Re: processing input from multiple files

2010-10-15 Thread John Posner

On 10/15/2010 6:59 AM, Christopher Steele wrote:

Thanks,

The issue with the times is now sorted, however I'm running into a 
problem towards the end of the script:


 File "sortoutsynop2.py", line 131, in 
newline = 
message_type+c+str(station_id)+c+newtime+c+lat+c+lon+c+c+"-"+c+ 
"002" +c+"-"+c+"-"+c+str(pressure)+c

TypeError: cannot concatenate 'str' and 'list' objects


I think I can see the issue here, but I'm not entirely sure how to get 
around it. Several of my variables change either from one file to the 
next or from each line. Time and pressure would be examples of both of 
these types.Yet others, such as message_type, are constant. As a 
result I have a mixture of both lists and strings. Should I then 
create a list of the constant values?


I suggest maintaining a list for each such variable, in order to keep 
your code simpler. It won't matter that some lists contain the same 
value over and over and over.


(There's a slight possibility it would matter if you're dealing with 
massive amounts of data. But that's the kind of problem that you don't 
need to solve until you encounter it.)


Some more notes below, interspersed with your code ...

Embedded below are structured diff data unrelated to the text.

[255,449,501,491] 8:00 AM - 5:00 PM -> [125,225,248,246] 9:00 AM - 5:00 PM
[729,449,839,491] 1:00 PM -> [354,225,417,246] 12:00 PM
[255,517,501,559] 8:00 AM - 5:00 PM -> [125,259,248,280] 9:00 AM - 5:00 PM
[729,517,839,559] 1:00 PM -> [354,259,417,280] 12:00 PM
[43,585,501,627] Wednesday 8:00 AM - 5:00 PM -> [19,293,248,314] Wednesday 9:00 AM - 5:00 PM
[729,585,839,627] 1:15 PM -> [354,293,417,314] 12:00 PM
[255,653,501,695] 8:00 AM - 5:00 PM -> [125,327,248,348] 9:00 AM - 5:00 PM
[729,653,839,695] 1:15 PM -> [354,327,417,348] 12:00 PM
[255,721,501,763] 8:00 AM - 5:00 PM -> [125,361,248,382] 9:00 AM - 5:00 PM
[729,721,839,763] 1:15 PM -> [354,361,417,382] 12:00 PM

I'm a little confused, I'll send you the script that works for a 
single file


Yes! That's a much better approach: figure out how to handle one file, 
place the code inside a function that takes the filename as an argument, 
and call the function on each file in turn.

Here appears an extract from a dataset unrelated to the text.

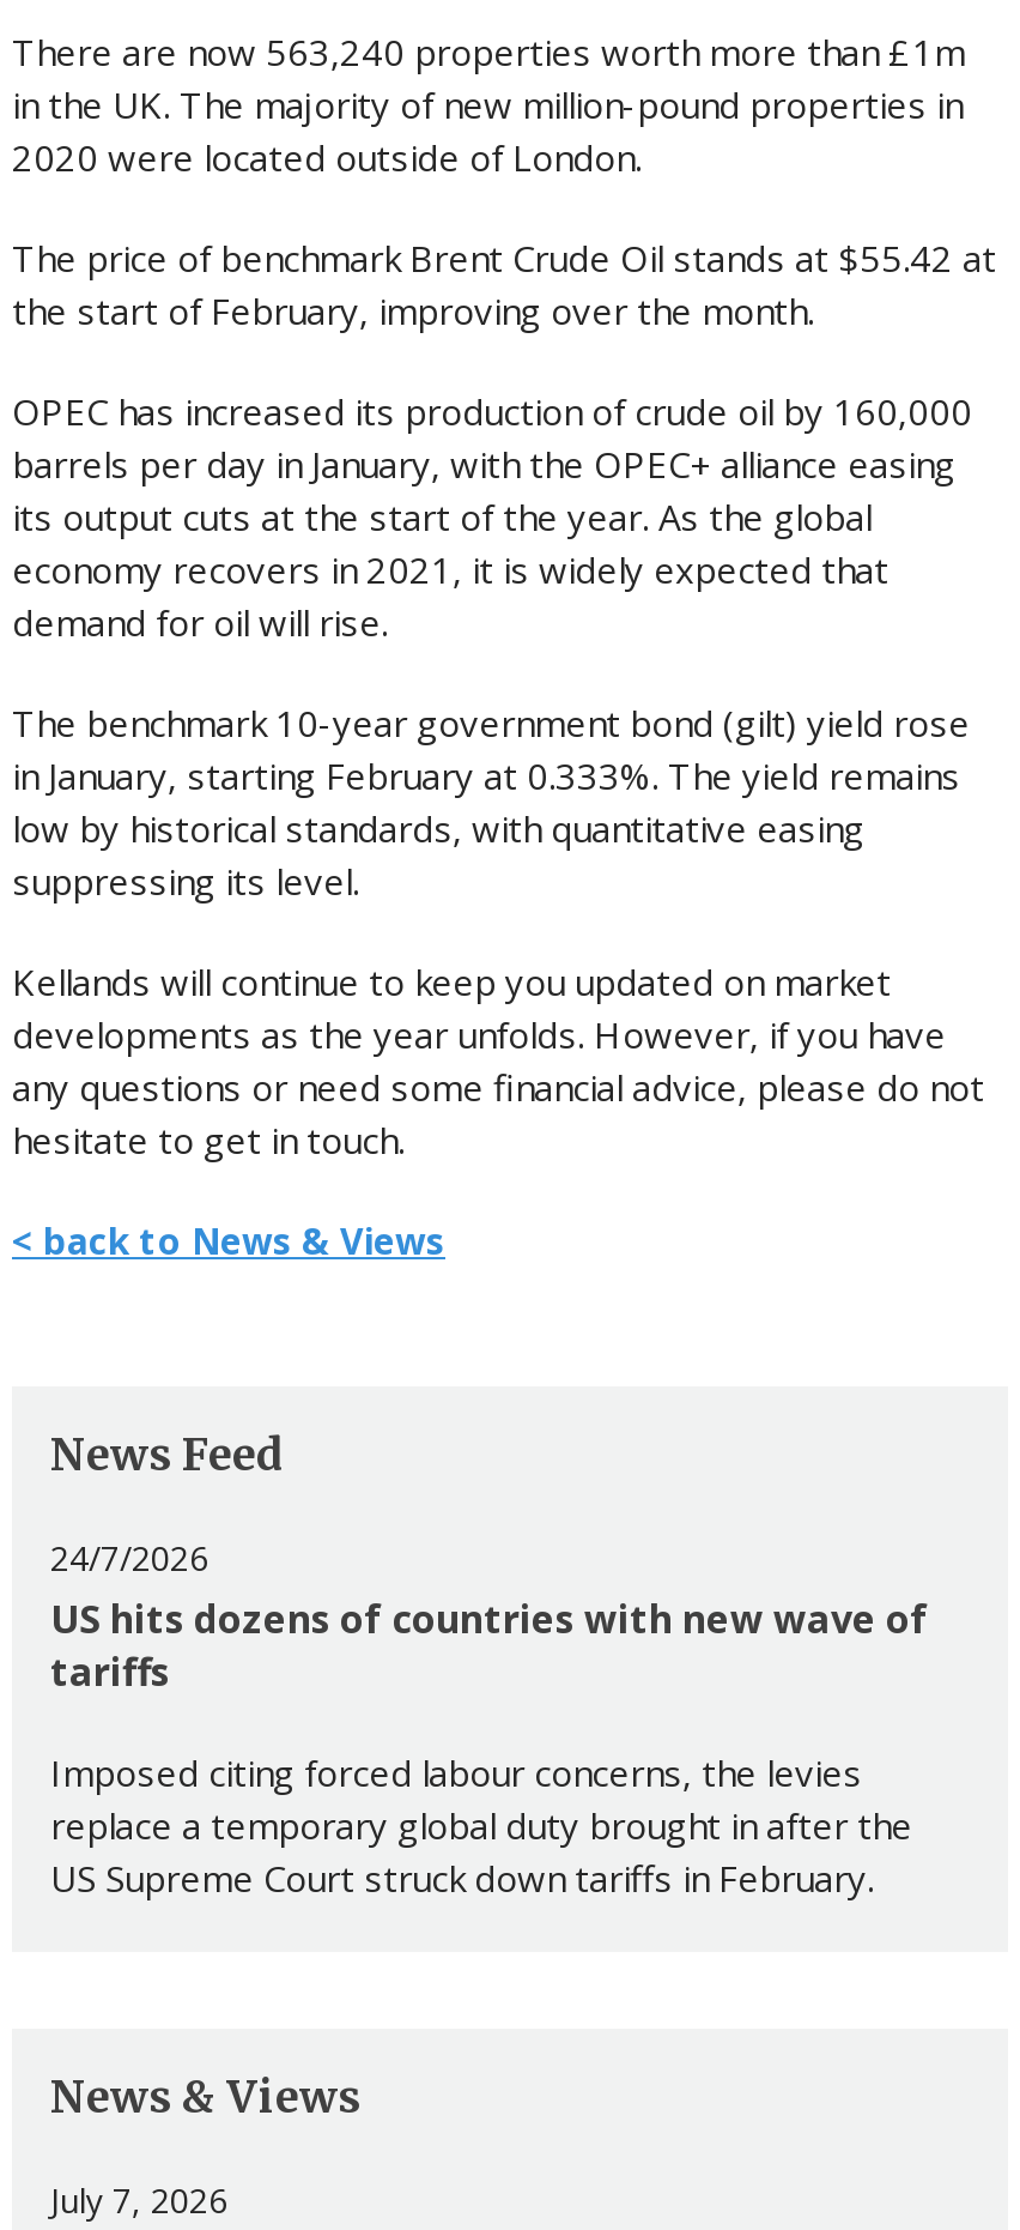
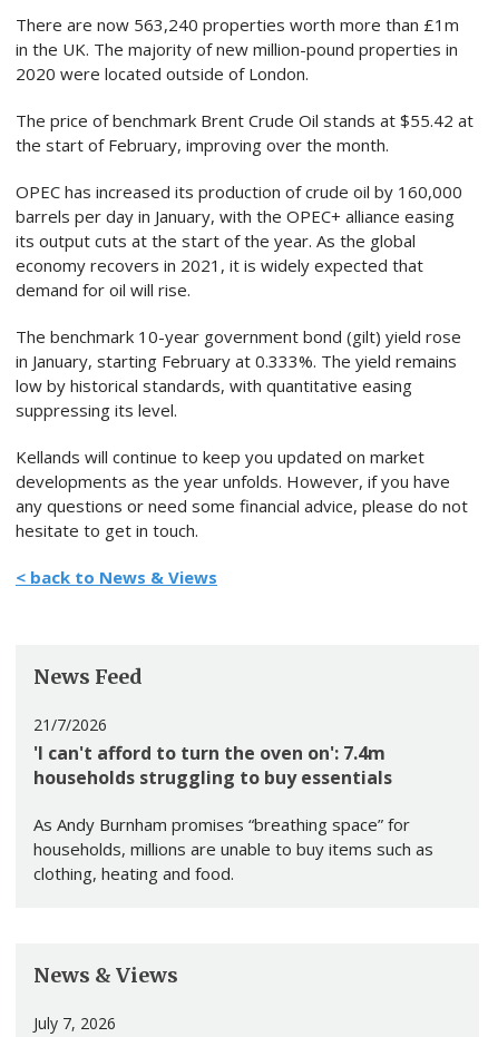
[50,1536,929,1699] 24/7/2026 | US hits dozens of countries with new wave of | tariffs -> [33,714,392,790] 21/7/2026 | 'I can't afford to turn the oven on': 7.4m | households struggling to buy essentials
[50,1749,912,1902] Imposed citing forced labour concerns, the levies | replace a temporary global duty brought in after the | US Supreme Court struck down tariffs in February. -> [33,813,433,885] As Andy Burnham promises “breathing space” for | households, millions are unable to buy items such as | clothing, heating and food.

and I'll see if I can come up with a more logical way around it.

#!/usr/bin/python

import sys
import os
import re

#foutname = 'test.txt'
#filelist = os.system('ls
fname = "datalist_201081813.txt"


There's a digit missing from the above filename.

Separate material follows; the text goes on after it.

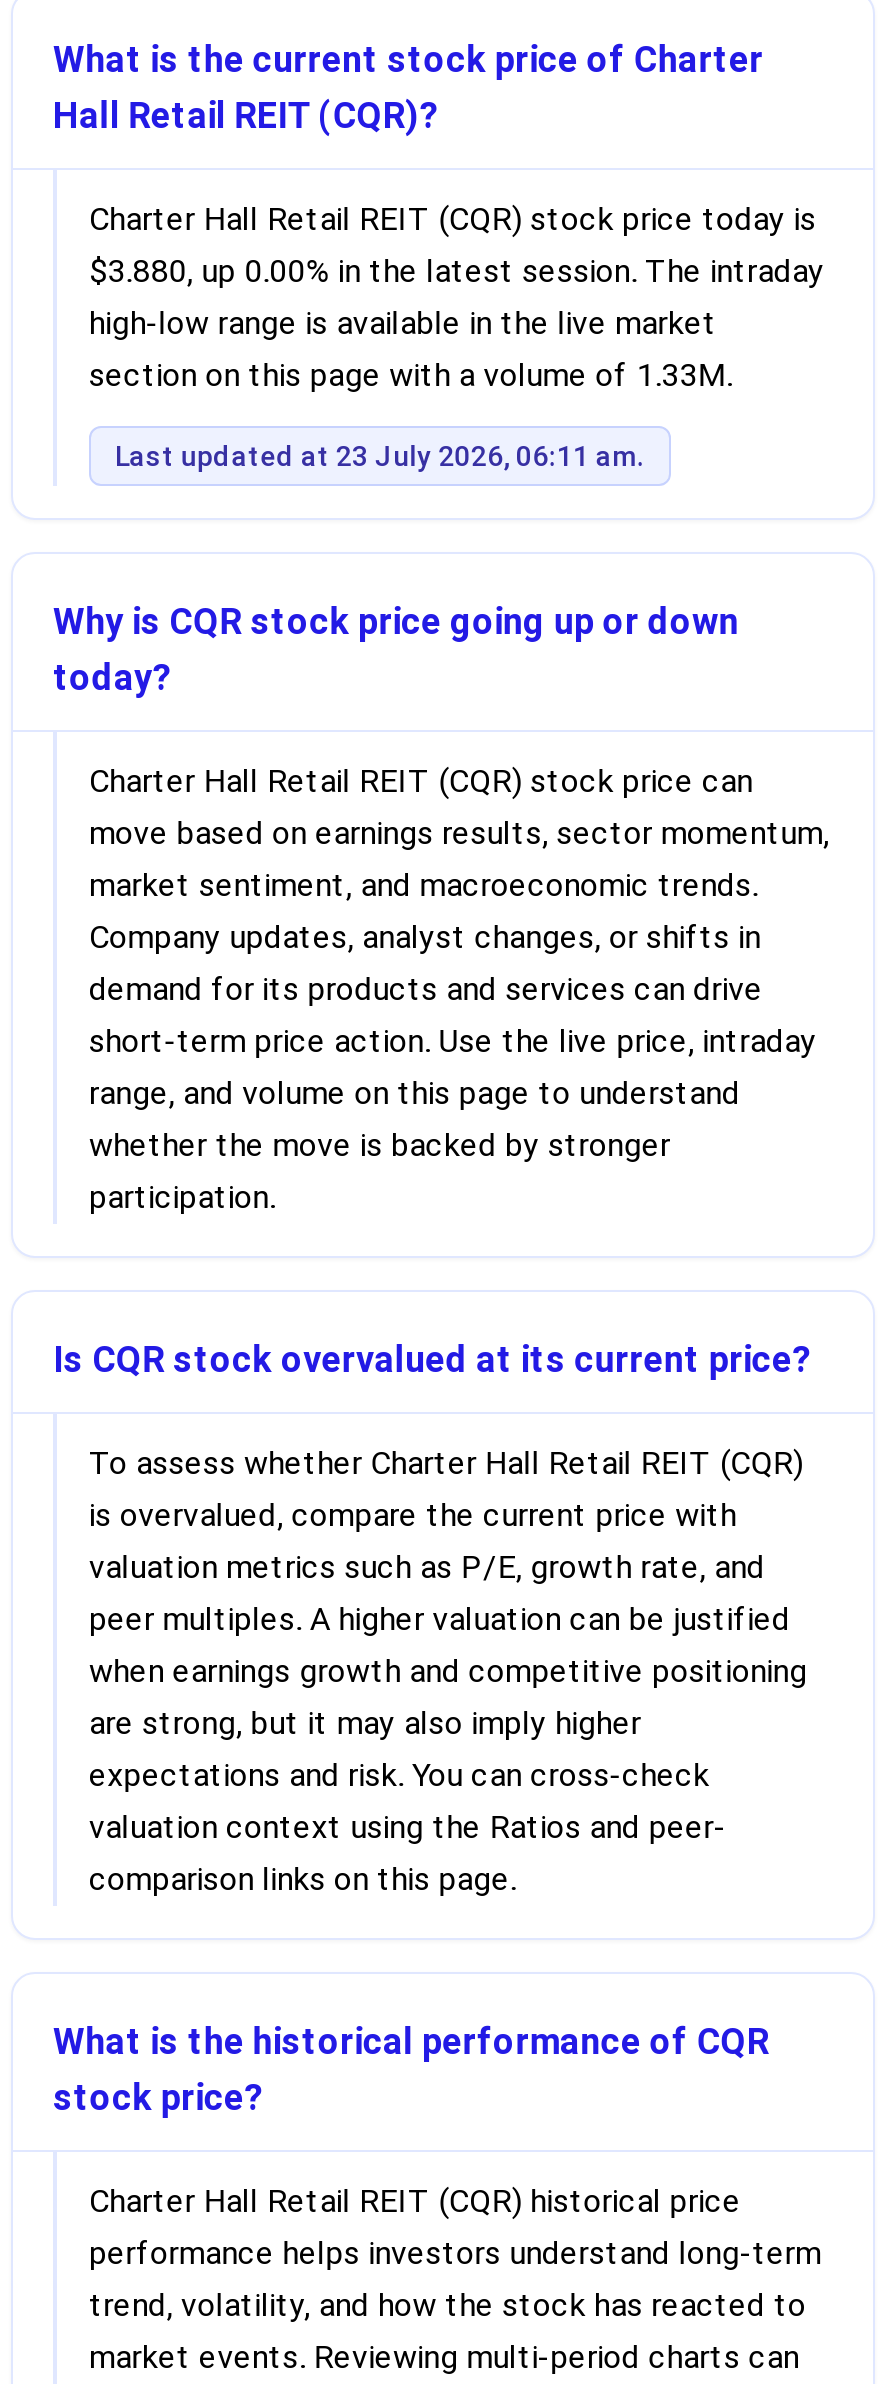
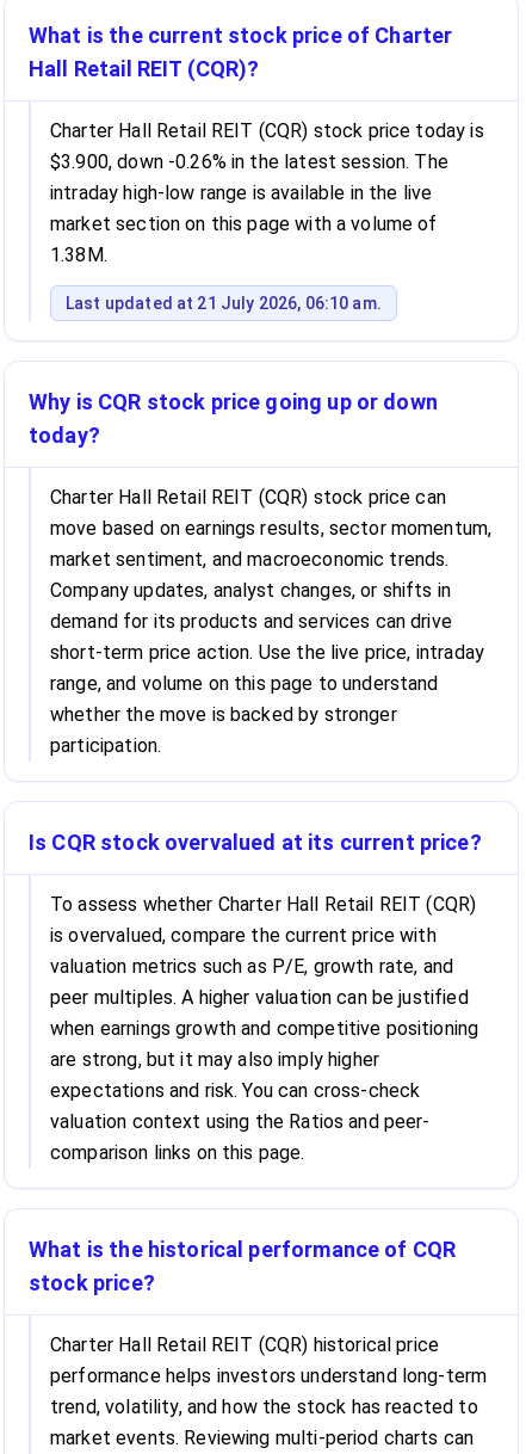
[89,252,825,394] $3.880, up 0.00% in the latest session. The intraday | high-low range is available in the live market | section on this page with a volume of 1.33M. -> [50,150,448,266] $3.900, down -0.26% in the latest session. The | intraday high-low range is available in the live | market section on this page with a volume of | 1.38M.
[115,440,645,472] Last updated at 23 July 2026, 06:11 am. -> [66,294,382,313] Last updated at 21 July 2026, 06:10 am.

foutname1 = 'prestest.txt'
foutname2 = 'temptest.txt'
foutname3 = 'tempdtest.txt'
foutname4 = 'wspeedtest.txt'
foutname5 = 'winddtest.txt'

time = fname.split('_')[1].split('.')[0]
year = time[:4]
month = time[4:6]
day = time[6:8]
hour = time[-2:]

newtime = year+month+day+'_'+hour+''
c = ','
file1 = open(fname,"r")


file2 = open("uk_stations.txt","r")
stations = file2.readlines()
ids=[]
names=[]
lats=[]
lons=[]
for item in stations:
item_list = item.strip().split(',')
ids.append(item_list[0])
names.append(item_list[1])
lats.append(item_list[2])
lons.append(item_list[3])


st = file1.readlines()
print st
data=[item[:item.find(' 333 ')] for item in st]


I still think there's a problem in the above statement. In the data file 
you provided in a previous message, some lines lack the ' 333 ' 
substring. In such lines, the find() method will return -1, which (I 
think) is not what you want. Ex:


>>> item = '1 2 333 4'
>>> item[:item.find(' 333 ')]
  '1 2'

>>> item = '1 2 4'
>>> item[:item.find(' 333 ')]
  '1 2 '

Note that the last digit, "4", gets dropped. I *think* you want 
something like this:


  data = []
  posn = item.find(' 333 ')
  if posn != -1:
  data.append(item[:posn])
  else:
  data.append(...some other value...)



#data=st[split:]
print data

pres_out = ''
temp_out = ''
dtemp_out = ''
dir_out = ''
speed_out = ''

for line in data:
elements=line.split(' ')


Do you really want to specify a SPACE character argument to split()?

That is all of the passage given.